## Instructions for the task
Character for character, write out the data below.

## Study material

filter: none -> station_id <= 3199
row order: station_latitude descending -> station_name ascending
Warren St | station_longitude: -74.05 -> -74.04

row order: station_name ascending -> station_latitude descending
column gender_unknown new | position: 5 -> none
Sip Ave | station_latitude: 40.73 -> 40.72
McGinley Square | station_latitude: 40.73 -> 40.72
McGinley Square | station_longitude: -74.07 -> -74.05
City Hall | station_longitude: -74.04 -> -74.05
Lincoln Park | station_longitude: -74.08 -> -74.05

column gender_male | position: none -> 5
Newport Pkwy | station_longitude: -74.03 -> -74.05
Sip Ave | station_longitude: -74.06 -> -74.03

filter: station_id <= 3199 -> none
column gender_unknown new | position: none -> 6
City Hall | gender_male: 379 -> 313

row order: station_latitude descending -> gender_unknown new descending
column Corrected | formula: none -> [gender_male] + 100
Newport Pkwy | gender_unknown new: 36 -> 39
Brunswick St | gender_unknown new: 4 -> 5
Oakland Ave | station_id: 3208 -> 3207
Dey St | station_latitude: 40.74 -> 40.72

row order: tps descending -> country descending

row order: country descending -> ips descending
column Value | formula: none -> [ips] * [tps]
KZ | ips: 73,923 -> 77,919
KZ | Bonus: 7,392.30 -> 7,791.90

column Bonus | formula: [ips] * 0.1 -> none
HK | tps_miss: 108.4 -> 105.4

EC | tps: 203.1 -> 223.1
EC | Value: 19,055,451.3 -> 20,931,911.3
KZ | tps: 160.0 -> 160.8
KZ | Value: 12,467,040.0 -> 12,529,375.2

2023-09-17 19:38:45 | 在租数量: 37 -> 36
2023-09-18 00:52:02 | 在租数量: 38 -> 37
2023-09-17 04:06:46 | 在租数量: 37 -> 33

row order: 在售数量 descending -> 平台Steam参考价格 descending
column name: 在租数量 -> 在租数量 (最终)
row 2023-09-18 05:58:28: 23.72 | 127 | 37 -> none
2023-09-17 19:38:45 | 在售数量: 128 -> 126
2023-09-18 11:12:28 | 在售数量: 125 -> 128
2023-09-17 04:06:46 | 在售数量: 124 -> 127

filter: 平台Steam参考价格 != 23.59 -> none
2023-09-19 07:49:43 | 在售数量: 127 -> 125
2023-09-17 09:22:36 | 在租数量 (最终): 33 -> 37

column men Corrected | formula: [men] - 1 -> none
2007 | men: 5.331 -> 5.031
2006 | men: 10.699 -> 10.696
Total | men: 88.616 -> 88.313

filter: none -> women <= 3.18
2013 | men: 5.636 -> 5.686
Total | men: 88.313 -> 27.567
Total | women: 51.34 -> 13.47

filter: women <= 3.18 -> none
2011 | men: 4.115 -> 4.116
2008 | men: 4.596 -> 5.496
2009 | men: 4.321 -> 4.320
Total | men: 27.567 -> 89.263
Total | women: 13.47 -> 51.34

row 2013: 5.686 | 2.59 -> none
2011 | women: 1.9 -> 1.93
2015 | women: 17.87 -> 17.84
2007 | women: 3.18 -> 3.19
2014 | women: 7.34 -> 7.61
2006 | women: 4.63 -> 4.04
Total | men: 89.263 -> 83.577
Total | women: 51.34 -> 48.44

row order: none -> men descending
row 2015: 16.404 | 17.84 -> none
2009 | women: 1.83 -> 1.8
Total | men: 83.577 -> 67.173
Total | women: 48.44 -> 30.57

## Expected output
filter: none -> station_id <= 3199
row order: station_latitude descending -> station_name ascending
Warren St | station_longitude: -74.05 -> -74.04

row order: station_name ascending -> station_latitude descending
column gender_unknown new | position: 5 -> none
Sip Ave | station_latitude: 40.73 -> 40.72
McGinley Square | station_latitude: 40.73 -> 40.72
McGinley Square | station_longitude: -74.07 -> -74.05
City Hall | station_longitude: -74.04 -> -74.05
Lincoln Park | station_longitude: -74.08 -> -74.05

column gender_male | position: none -> 5
Newport Pkwy | station_longitude: -74.03 -> -74.05
Sip Ave | station_longitude: -74.06 -> -74.03

filter: station_id <= 3199 -> none
column gender_unknown new | position: none -> 6
City Hall | gender_male: 379 -> 313

row order: station_latitude descending -> gender_unknown new descending
column Corrected | formula: none -> [gender_male] + 100
Newport Pkwy | gender_unknown new: 36 -> 39
Brunswick St | gender_unknown new: 4 -> 5
Oakland Ave | station_id: 3208 -> 3207
Dey St | station_latitude: 40.74 -> 40.72

row order: tps descending -> country descending

row order: country descending -> ips descending
column Value | formula: none -> [ips] * [tps]
KZ | ips: 73,923 -> 77,919
KZ | Bonus: 7,392.30 -> 7,791.90

column Bonus | formula: [ips] * 0.1 -> none
HK | tps_miss: 108.4 -> 105.4

EC | tps: 203.1 -> 223.1
EC | Value: 19,055,451.3 -> 20,931,911.3
KZ | tps: 160.0 -> 160.8
KZ | Value: 12,467,040.0 -> 12,529,375.2

2023-09-17 19:38:45 | 在租数量: 37 -> 36
2023-09-18 00:52:02 | 在租数量: 38 -> 37
2023-09-17 04:06:46 | 在租数量: 37 -> 33

row order: 在售数量 descending -> 平台Steam参考价格 descending
column name: 在租数量 -> 在租数量 (最终)
row 2023-09-18 05:58:28: 23.72 | 127 | 37 -> none
2023-09-17 19:38:45 | 在售数量: 128 -> 126
2023-09-18 11:12:28 | 在售数量: 125 -> 128
2023-09-17 04:06:46 | 在售数量: 124 -> 127

filter: 平台Steam参考价格 != 23.59 -> none
2023-09-19 07:49:43 | 在售数量: 127 -> 125
2023-09-17 09:22:36 | 在租数量 (最终): 33 -> 37

column men Corrected | formula: [men] - 1 -> none
2007 | men: 5.331 -> 5.031
2006 | men: 10.699 -> 10.696
Total | men: 88.616 -> 88.313

filter: none -> women <= 3.18
2013 | men: 5.636 -> 5.686
Total | men: 88.313 -> 27.567
Total | women: 51.34 -> 13.47

filter: women <= 3.18 -> none
2011 | men: 4.115 -> 4.116
2008 | men: 4.596 -> 5.496
2009 | men: 4.321 -> 4.320
Total | men: 27.567 -> 89.263
Total | women: 13.47 -> 51.34

row 2013: 5.686 | 2.59 -> none
2011 | women: 1.9 -> 1.93
2015 | women: 17.87 -> 17.84
2007 | women: 3.18 -> 3.19
2014 | women: 7.34 -> 7.61
2006 | women: 4.63 -> 4.04
Total | men: 89.263 -> 83.577
Total | women: 51.34 -> 48.44

row order: none -> men descending
row 2015: 16.404 | 17.84 -> none
2009 | women: 1.83 -> 1.8
Total | men: 83.577 -> 67.173
Total | women: 48.44 -> 30.57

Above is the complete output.